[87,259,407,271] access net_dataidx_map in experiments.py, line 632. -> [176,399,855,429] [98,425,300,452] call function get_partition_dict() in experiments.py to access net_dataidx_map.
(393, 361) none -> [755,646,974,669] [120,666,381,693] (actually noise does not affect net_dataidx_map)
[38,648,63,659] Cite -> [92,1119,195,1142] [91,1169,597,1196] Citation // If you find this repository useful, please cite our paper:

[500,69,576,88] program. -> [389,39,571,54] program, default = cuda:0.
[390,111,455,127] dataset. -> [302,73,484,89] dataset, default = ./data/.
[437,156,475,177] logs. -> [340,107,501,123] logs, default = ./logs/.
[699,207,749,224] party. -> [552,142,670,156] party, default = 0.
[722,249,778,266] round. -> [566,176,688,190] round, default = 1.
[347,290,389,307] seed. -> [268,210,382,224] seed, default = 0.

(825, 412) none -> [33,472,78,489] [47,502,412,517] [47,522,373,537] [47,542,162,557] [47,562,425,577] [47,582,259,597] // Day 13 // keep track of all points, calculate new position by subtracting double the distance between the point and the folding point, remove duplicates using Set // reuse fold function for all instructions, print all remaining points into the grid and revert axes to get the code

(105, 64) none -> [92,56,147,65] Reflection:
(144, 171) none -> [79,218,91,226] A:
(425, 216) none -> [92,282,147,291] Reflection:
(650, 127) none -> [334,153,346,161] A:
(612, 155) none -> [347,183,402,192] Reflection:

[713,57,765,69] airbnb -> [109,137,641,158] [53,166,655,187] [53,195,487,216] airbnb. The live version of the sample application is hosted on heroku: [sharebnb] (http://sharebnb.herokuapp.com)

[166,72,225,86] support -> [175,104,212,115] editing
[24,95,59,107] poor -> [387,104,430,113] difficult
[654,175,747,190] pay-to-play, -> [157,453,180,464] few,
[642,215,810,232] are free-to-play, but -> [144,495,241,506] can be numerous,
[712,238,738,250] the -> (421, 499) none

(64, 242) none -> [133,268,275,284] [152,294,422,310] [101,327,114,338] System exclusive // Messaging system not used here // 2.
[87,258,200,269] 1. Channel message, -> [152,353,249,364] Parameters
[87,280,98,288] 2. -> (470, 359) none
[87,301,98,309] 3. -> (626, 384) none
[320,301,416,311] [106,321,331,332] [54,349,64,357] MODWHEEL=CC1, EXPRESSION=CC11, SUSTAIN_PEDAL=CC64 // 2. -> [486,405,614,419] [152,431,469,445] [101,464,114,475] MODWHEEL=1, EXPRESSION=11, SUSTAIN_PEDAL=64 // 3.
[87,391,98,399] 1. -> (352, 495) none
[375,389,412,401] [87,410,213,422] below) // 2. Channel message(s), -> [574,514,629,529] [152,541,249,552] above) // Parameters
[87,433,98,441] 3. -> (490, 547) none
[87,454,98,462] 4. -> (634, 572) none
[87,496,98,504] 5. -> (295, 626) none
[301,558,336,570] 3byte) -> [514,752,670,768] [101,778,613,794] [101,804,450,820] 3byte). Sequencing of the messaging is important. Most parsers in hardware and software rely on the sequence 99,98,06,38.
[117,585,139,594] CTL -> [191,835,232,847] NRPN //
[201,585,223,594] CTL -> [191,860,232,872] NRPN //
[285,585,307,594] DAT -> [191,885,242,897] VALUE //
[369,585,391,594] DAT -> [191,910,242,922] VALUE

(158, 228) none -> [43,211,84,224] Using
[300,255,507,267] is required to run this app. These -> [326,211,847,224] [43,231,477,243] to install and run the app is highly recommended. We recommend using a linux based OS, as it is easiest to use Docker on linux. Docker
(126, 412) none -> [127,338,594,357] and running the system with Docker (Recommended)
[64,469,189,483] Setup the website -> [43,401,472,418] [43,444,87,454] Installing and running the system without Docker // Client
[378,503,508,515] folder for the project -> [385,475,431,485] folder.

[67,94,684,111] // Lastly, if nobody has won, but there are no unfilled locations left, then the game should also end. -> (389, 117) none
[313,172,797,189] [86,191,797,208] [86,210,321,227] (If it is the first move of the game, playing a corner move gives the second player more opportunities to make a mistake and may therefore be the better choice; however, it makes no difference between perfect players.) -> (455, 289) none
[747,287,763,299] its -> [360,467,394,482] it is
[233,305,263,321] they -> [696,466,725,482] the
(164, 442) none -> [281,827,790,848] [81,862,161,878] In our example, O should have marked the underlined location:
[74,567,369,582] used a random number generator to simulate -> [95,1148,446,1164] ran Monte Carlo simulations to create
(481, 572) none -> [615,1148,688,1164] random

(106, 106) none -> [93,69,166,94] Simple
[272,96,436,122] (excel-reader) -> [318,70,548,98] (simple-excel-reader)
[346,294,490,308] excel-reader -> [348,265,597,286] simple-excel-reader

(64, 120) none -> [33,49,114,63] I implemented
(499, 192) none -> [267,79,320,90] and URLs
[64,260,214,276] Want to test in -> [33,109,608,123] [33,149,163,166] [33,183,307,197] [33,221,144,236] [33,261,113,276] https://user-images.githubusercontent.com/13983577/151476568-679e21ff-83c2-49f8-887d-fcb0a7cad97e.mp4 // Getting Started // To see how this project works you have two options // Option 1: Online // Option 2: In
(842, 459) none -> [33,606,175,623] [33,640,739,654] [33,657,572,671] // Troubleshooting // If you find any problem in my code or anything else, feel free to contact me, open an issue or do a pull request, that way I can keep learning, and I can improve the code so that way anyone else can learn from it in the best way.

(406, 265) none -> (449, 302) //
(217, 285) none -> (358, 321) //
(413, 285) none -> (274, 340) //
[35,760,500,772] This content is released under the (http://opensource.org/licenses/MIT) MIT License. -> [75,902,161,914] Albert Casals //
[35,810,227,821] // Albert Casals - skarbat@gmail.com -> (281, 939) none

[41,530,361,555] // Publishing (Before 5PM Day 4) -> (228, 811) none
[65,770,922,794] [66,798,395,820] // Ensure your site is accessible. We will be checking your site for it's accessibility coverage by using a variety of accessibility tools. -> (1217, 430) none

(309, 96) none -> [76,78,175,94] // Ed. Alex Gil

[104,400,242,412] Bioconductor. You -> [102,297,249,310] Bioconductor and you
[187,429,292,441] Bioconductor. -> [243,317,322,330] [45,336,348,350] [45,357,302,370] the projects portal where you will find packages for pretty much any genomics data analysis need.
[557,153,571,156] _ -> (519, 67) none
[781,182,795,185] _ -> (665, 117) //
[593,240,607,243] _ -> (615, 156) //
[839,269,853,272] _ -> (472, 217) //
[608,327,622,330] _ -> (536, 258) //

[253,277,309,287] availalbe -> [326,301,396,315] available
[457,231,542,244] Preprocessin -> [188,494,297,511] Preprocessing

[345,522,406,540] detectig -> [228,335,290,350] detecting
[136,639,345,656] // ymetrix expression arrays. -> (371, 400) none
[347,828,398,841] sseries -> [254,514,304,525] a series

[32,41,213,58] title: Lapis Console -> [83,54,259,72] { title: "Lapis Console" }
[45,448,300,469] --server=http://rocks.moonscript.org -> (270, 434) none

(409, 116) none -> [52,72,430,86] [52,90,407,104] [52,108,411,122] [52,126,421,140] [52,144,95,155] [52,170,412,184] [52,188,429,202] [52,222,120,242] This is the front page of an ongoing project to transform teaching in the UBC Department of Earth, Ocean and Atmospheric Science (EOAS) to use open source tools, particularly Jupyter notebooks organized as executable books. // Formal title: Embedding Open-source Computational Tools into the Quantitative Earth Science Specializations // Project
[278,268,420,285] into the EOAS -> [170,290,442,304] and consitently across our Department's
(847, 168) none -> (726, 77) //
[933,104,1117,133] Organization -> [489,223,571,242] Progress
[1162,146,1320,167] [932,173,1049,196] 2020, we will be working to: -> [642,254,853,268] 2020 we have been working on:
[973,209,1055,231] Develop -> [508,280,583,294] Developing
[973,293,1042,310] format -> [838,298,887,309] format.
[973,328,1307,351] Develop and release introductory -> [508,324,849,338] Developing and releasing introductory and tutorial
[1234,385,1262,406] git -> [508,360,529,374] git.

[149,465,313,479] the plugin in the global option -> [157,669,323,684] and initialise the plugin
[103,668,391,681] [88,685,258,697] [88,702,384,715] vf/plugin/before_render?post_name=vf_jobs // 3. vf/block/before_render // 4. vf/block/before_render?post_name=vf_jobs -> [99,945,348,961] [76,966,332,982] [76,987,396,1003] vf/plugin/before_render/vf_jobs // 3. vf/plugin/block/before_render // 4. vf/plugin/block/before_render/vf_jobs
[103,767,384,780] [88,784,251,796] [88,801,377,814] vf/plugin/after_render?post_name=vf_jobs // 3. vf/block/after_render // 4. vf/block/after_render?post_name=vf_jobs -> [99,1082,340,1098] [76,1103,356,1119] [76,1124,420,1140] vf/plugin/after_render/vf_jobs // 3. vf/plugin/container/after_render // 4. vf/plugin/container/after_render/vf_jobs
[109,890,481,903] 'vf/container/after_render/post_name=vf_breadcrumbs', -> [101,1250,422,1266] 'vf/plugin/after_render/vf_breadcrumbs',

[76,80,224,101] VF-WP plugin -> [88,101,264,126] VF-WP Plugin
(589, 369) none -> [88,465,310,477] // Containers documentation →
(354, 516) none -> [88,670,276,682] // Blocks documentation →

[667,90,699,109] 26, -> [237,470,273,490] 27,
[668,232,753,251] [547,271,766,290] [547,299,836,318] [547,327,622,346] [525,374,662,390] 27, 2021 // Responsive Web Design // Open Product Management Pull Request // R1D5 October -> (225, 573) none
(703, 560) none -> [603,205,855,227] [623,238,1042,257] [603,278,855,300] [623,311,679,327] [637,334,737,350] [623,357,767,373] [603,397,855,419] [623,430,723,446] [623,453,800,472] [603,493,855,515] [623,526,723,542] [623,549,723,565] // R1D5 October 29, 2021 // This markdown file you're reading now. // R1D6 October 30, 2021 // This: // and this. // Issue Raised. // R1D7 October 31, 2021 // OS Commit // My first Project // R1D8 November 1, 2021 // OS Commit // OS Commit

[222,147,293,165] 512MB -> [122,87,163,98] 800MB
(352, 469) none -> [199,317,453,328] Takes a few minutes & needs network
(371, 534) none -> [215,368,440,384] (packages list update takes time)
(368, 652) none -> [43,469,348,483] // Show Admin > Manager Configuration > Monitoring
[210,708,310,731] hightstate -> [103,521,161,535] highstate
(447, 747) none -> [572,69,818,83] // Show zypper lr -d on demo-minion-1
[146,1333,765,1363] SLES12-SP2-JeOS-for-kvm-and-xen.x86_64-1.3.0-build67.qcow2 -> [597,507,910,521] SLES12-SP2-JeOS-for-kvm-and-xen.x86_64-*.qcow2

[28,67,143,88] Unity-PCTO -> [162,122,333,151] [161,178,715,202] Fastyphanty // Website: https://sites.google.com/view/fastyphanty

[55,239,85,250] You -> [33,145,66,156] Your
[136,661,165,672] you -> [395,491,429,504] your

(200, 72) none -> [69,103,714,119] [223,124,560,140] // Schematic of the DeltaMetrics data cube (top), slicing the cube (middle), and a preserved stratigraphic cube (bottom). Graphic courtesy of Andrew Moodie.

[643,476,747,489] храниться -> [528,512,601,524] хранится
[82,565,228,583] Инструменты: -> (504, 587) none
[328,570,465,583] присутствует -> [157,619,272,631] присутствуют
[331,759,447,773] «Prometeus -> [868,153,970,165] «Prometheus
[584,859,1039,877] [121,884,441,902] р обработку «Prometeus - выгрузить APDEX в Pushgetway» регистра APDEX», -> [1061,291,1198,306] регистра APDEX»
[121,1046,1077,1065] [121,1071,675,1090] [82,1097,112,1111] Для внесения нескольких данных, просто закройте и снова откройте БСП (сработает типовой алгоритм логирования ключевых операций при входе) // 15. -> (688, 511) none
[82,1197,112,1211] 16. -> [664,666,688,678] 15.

•••

* **Your goal**:
The word "between" appears in how many lines of the data? Answer with only the number.

* **Task output**:
2